Assignment →
Print every record below exactly as written.

Data provided →

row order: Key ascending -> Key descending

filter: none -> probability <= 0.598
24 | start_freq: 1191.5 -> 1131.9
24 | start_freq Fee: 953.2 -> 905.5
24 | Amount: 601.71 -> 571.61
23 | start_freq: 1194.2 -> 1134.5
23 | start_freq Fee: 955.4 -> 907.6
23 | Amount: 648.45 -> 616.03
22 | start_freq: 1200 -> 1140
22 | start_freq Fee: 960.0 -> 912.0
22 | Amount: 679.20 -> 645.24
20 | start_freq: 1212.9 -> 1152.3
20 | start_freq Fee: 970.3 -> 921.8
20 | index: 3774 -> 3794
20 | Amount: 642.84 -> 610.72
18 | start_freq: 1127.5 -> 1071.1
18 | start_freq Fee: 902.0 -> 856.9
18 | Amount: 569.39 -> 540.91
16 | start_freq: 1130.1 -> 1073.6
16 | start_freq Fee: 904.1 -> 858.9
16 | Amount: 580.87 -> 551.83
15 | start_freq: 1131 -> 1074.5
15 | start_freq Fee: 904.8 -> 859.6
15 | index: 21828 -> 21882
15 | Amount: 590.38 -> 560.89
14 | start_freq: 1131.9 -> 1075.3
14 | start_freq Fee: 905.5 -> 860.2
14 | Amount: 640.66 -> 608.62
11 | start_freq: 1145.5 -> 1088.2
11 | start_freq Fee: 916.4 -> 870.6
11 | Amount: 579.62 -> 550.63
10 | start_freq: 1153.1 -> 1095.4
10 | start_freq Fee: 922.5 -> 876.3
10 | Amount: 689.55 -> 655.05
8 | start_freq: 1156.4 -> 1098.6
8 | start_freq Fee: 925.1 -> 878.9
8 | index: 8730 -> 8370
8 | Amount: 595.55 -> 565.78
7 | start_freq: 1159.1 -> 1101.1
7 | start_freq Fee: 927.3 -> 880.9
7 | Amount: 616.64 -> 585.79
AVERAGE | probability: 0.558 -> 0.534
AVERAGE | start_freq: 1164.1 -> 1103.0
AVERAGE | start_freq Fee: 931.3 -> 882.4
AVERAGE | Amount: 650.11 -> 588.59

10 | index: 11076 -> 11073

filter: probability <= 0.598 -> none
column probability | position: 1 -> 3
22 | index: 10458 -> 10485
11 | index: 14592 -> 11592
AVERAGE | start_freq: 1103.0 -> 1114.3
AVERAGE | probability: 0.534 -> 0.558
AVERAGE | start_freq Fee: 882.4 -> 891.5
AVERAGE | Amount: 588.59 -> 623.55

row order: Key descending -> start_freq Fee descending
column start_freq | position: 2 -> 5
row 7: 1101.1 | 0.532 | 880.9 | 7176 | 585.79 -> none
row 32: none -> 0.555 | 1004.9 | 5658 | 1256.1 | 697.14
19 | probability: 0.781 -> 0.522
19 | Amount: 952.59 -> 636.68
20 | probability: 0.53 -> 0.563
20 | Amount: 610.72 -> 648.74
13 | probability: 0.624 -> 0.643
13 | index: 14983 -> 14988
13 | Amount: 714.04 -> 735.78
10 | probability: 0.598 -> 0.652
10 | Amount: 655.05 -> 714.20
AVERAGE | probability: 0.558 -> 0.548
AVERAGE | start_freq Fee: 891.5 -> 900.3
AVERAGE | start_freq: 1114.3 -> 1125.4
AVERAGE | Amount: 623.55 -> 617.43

Output for this exercise →
row order: Key ascending -> Key descending

filter: none -> probability <= 0.598
24 | start_freq: 1191.5 -> 1131.9
24 | start_freq Fee: 953.2 -> 905.5
24 | Amount: 601.71 -> 571.61
23 | start_freq: 1194.2 -> 1134.5
23 | start_freq Fee: 955.4 -> 907.6
23 | Amount: 648.45 -> 616.03
22 | start_freq: 1200 -> 1140
22 | start_freq Fee: 960.0 -> 912.0
22 | Amount: 679.20 -> 645.24
20 | start_freq: 1212.9 -> 1152.3
20 | start_freq Fee: 970.3 -> 921.8
20 | index: 3774 -> 3794
20 | Amount: 642.84 -> 610.72
18 | start_freq: 1127.5 -> 1071.1
18 | start_freq Fee: 902.0 -> 856.9
18 | Amount: 569.39 -> 540.91
16 | start_freq: 1130.1 -> 1073.6
16 | start_freq Fee: 904.1 -> 858.9
16 | Amount: 580.87 -> 551.83
15 | start_freq: 1131 -> 1074.5
15 | start_freq Fee: 904.8 -> 859.6
15 | index: 21828 -> 21882
15 | Amount: 590.38 -> 560.89
14 | start_freq: 1131.9 -> 1075.3
14 | start_freq Fee: 905.5 -> 860.2
14 | Amount: 640.66 -> 608.62
11 | start_freq: 1145.5 -> 1088.2
11 | start_freq Fee: 916.4 -> 870.6
11 | Amount: 579.62 -> 550.63
10 | start_freq: 1153.1 -> 1095.4
10 | start_freq Fee: 922.5 -> 876.3
10 | Amount: 689.55 -> 655.05
8 | start_freq: 1156.4 -> 1098.6
8 | start_freq Fee: 925.1 -> 878.9
8 | index: 8730 -> 8370
8 | Amount: 595.55 -> 565.78
7 | start_freq: 1159.1 -> 1101.1
7 | start_freq Fee: 927.3 -> 880.9
7 | Amount: 616.64 -> 585.79
AVERAGE | probability: 0.558 -> 0.534
AVERAGE | start_freq: 1164.1 -> 1103.0
AVERAGE | start_freq Fee: 931.3 -> 882.4
AVERAGE | Amount: 650.11 -> 588.59

10 | index: 11076 -> 11073

filter: probability <= 0.598 -> none
column probability | position: 1 -> 3
22 | index: 10458 -> 10485
11 | index: 14592 -> 11592
AVERAGE | start_freq: 1103.0 -> 1114.3
AVERAGE | probability: 0.534 -> 0.558
AVERAGE | start_freq Fee: 882.4 -> 891.5
AVERAGE | Amount: 588.59 -> 623.55

row order: Key descending -> start_freq Fee descending
column start_freq | position: 2 -> 5
row 7: 1101.1 | 0.532 | 880.9 | 7176 | 585.79 -> none
row 32: none -> 0.555 | 1004.9 | 5658 | 1256.1 | 697.14
19 | probability: 0.781 -> 0.522
19 | Amount: 952.59 -> 636.68
20 | probability: 0.53 -> 0.563
20 | Amount: 610.72 -> 648.74
13 | probability: 0.624 -> 0.643
13 | index: 14983 -> 14988
13 | Amount: 714.04 -> 735.78
10 | probability: 0.598 -> 0.652
10 | Amount: 655.05 -> 714.20
AVERAGE | probability: 0.558 -> 0.548
AVERAGE | start_freq Fee: 891.5 -> 900.3
AVERAGE | start_freq: 1114.3 -> 1125.4
AVERAGE | Amount: 623.55 -> 617.43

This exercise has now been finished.